EXTRACTED DATA —
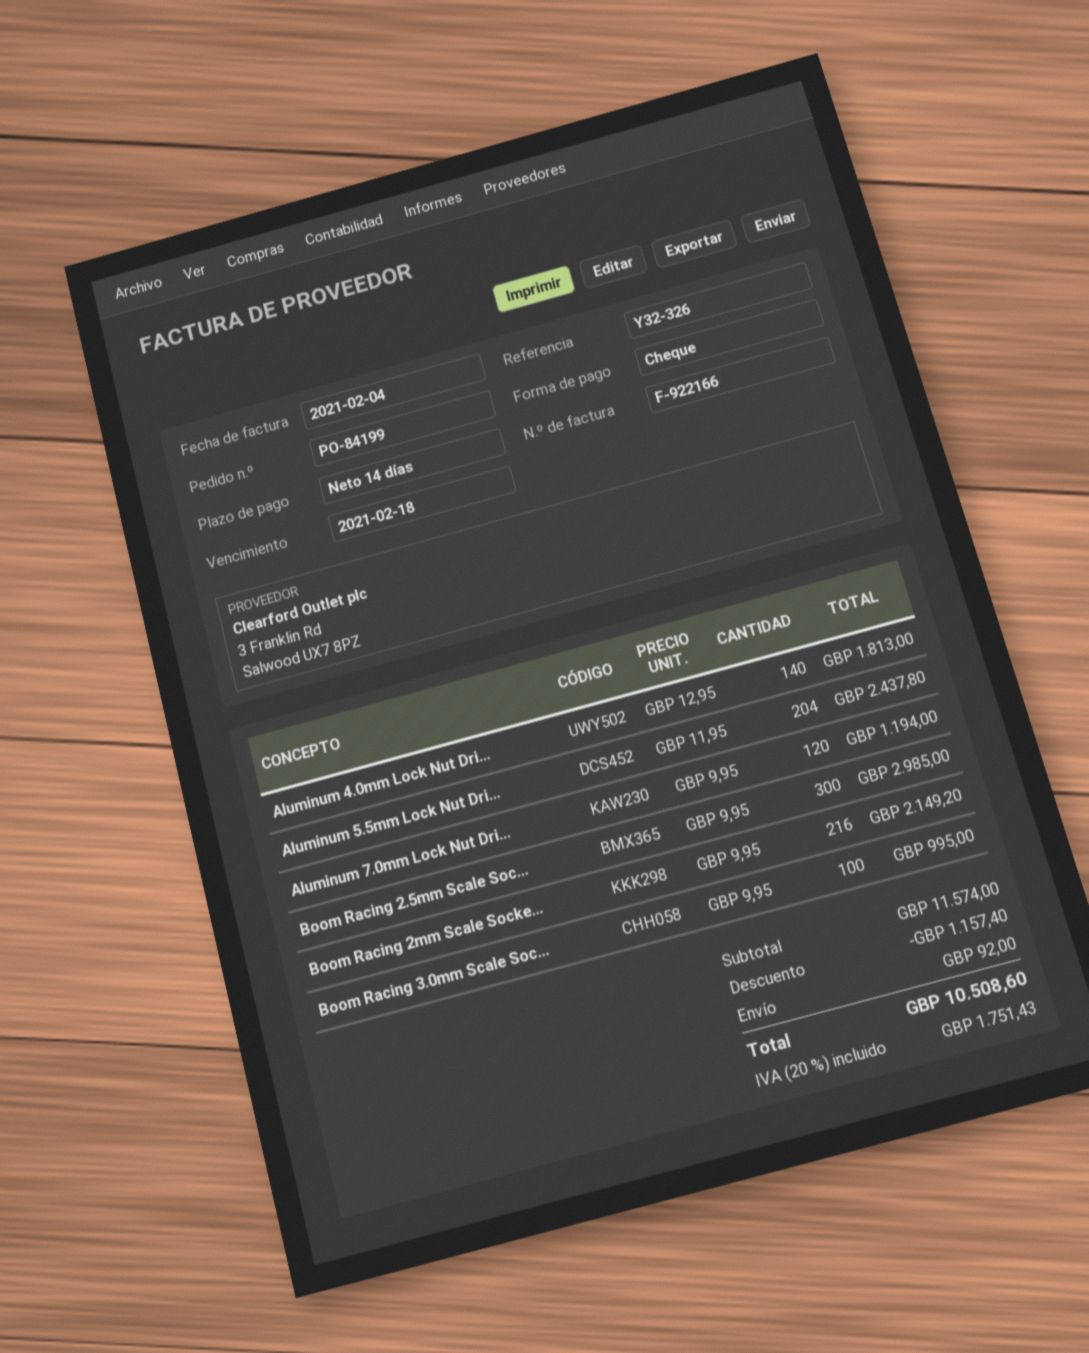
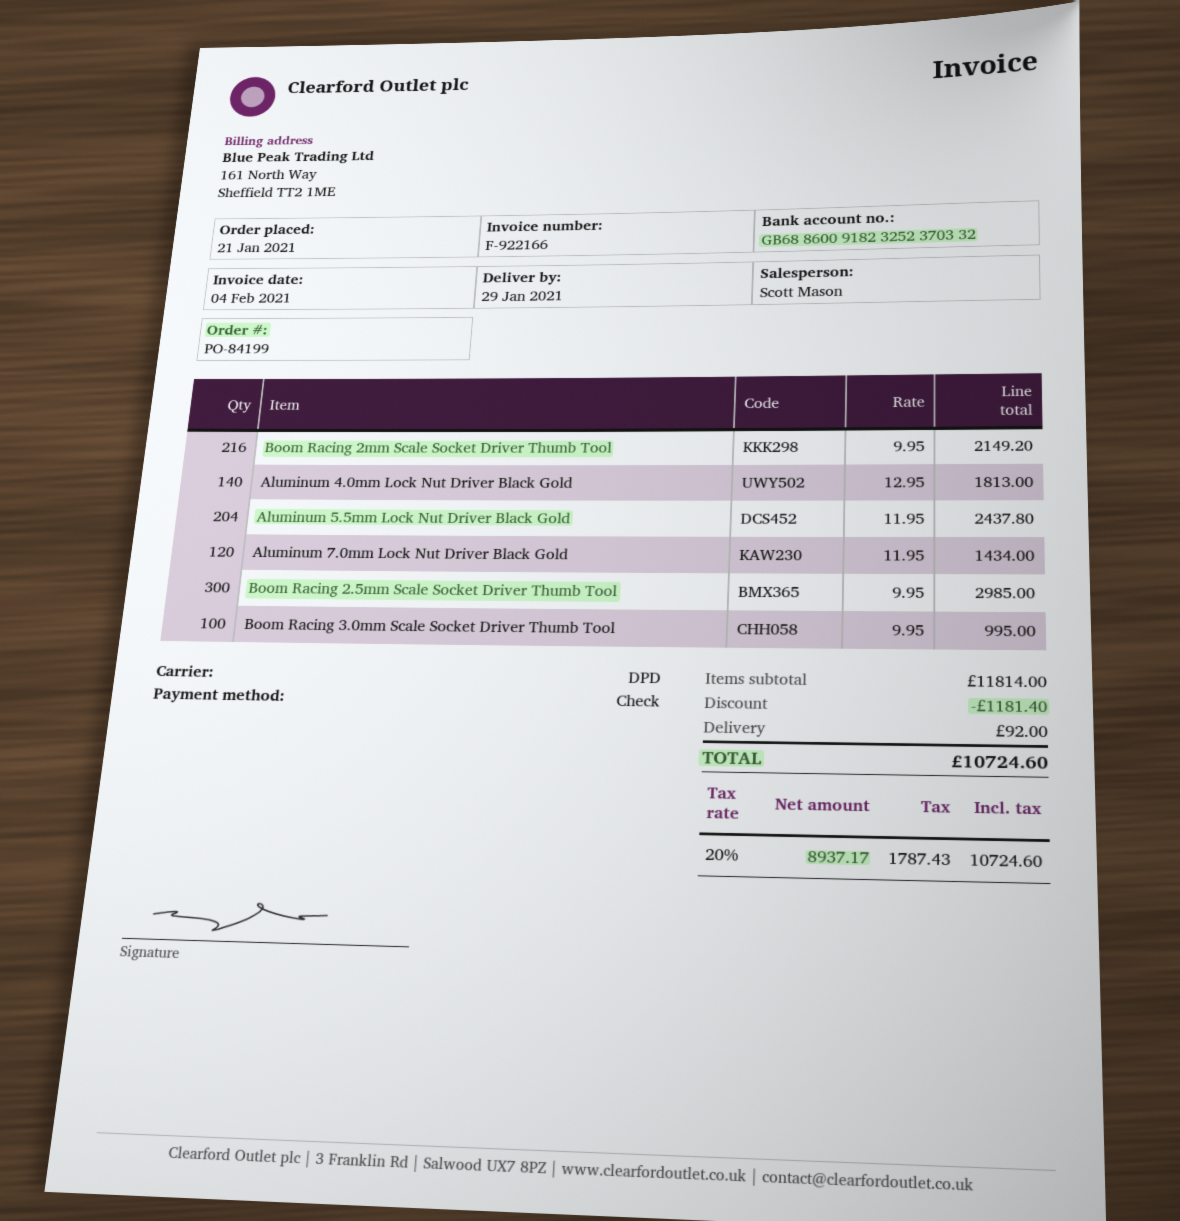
Aluminum 7.0mm Lock Nut Dri...: 120 x 9.95 = 1194.00 -> 120 x 11.95 = 1434.00
subtotal: 11574.00 -> 11814.00
discount: 1157.40 -> 1181.40
tax: 20% = 1751.43 -> 20% = 1787.43
total: 10508.60 -> 10724.60

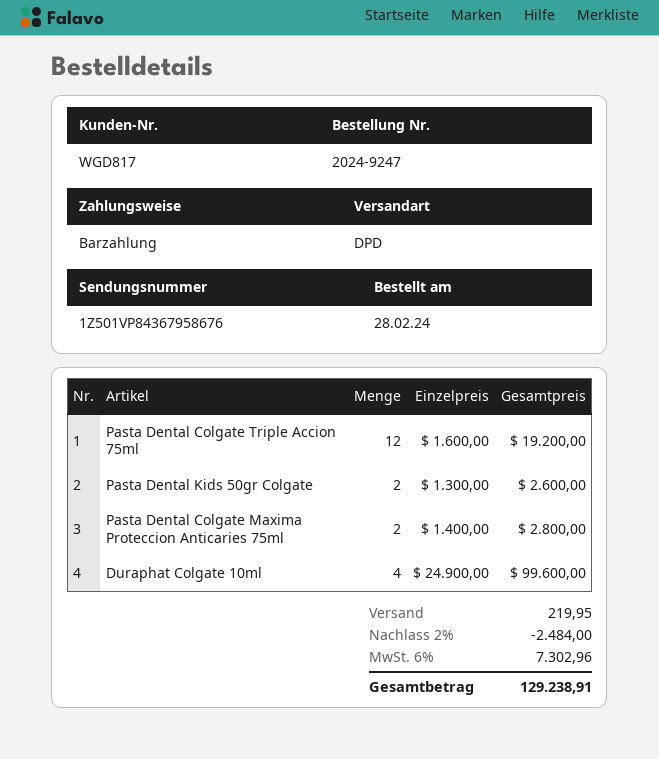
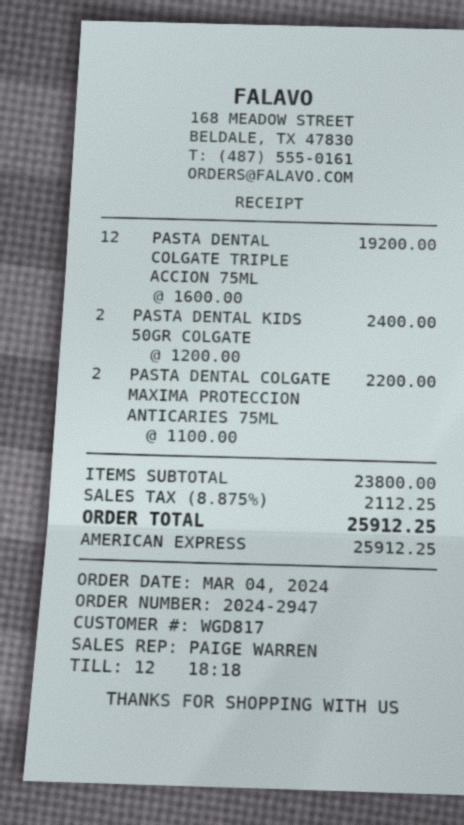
order number: 2024-9247 -> 2024-2947
order date: 2024-02-28 -> 2024-03-04
payment method: cash -> American Express
Pasta Dental Kids 50gr Colgate: 2 x 1300.00 = 2600.00 -> 2 x 1200.00 = 2400.00
Pasta Dental Colgate Maxima Proteccion Anticaries 75ml: 2 x 1400.00 = 2800.00 -> 2 x 1100.00 = 2200.00
Duraphat Colgate 10ml: 4 x 24900.00 = 99600.00 -> none
discount: 2% = 2484.00 -> none
shipping: 219.95 -> none
tax: 6% = 7302.96 -> 8.875% = 2112.25
total: 129238.91 -> 25912.25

TASK INSTRUCTIONS —
Print all of the entries word for word. Skip any images they contain.

TASK SOLUTION —
Aluminum 7.0mm Lock Nut Dri...: 120 x 9.95 = 1194.00 -> 120 x 11.95 = 1434.00
subtotal: 11574.00 -> 11814.00
discount: 1157.40 -> 1181.40
tax: 20% = 1751.43 -> 20% = 1787.43
total: 10508.60 -> 10724.60

order number: 2024-9247 -> 2024-2947
order date: 2024-02-28 -> 2024-03-04
payment method: cash -> American Express
Pasta Dental Kids 50gr Colgate: 2 x 1300.00 = 2600.00 -> 2 x 1200.00 = 2400.00
Pasta Dental Colgate Maxima Proteccion Anticaries 75ml: 2 x 1400.00 = 2800.00 -> 2 x 1100.00 = 2200.00
Duraphat Colgate 10ml: 4 x 24900.00 = 99600.00 -> none
discount: 2% = 2484.00 -> none
shipping: 219.95 -> none
tax: 6% = 7302.96 -> 8.875% = 2112.25
total: 129238.91 -> 25912.25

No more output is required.